From: John Garry <john.g.garry@oracle.com>
To: Bart Van Assche <bvanassche@acm.org>,
"Martin K . Petersen" <martin.petersen@oracle.com>
Cc: linux-scsi@vger.kernel.org, linux-block@vger.kernel.org,
Jens Axboe <axboe@kernel.dk>,
Christoph Hellwig <hch@infradead.org>,
Ming Lei <ming.lei@redhat.com>,
"James E.J. Bottomley" <James.Bottomley@HansenPartnership.com>
Subject: Re: [PATCH 3/3] scsi: core: Improve IOPS in case of host-wide tags
Date: Thu, 11 Sep 2025 09:15:13 +0100 [thread overview]
Message-ID: <a28d07ef-34a9-41ed-bd4b-ddcbf3de13f4@oracle.com> (raw)

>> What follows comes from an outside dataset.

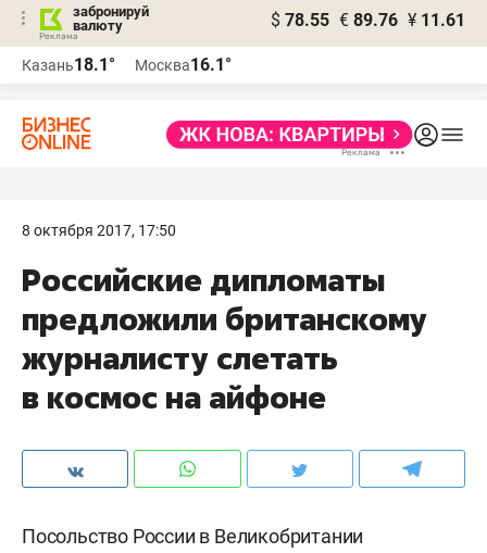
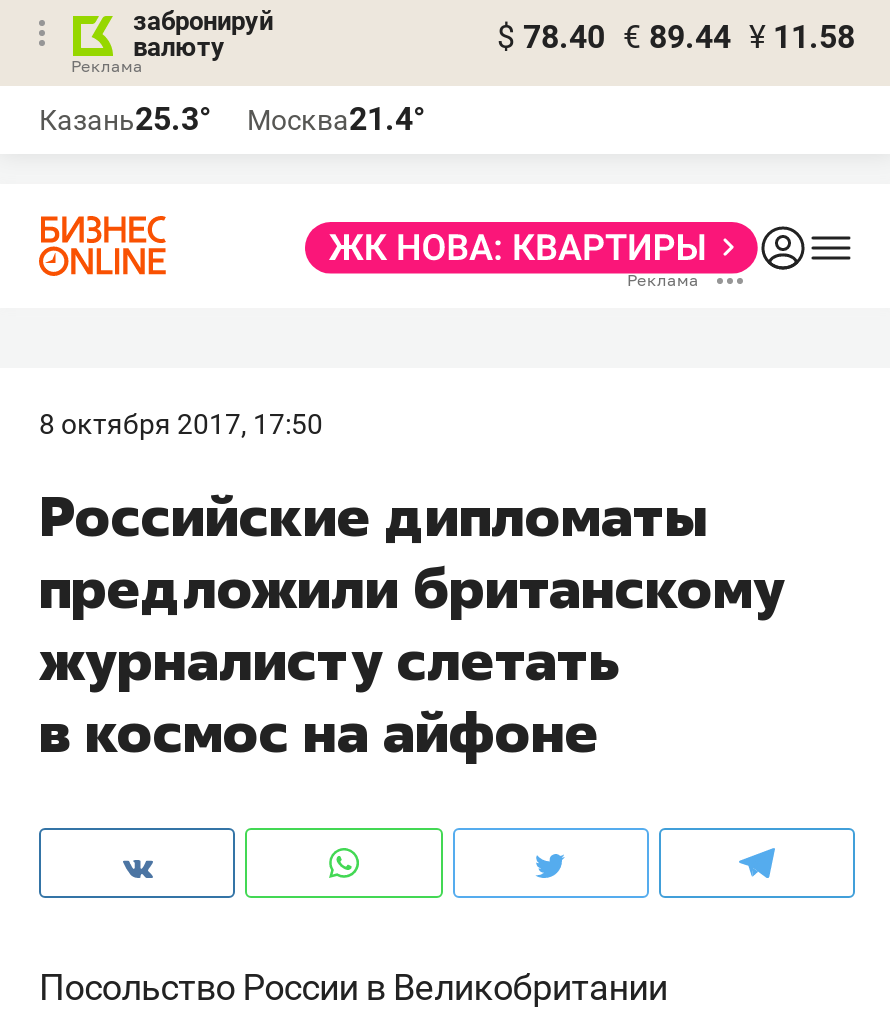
[271,10,465,30] $ 78.55 € 89.76 ¥ 11.61 -> [497,18,855,56] $ 78.40 € 89.44 ¥ 11.58
[22,54,115,75] Казань18.1° -> [39,100,211,138] Казань25.3°
[135,54,232,75] Москва16.1° -> [247,100,425,138] Москва21.4°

In-Reply-To: <20250910213254.1215318-4-bvanassche@acm.org>
On 10/09/2025 22:32, Bart Van Assche wrote:
> The SCSI core uses the budget map to enforce the cmd_per_lun limit.
That's not strictly true, as I mentioned in
https://lore.kernel.org/linux-scsi/e7708546-c001-4f31-b895-69720755c3ac@acm.org/T/#m16d3bf6266faefee60addb48ae4b5cdd65e90a68
cmd_per_lun may be completely ignored by the LLD setting its own sdev
queue depth.
> That limit cannot be exceeded if host->cmd_per_lun >= host->can_queue
Can host->cmd_per_lun > host->can_queue ever be true?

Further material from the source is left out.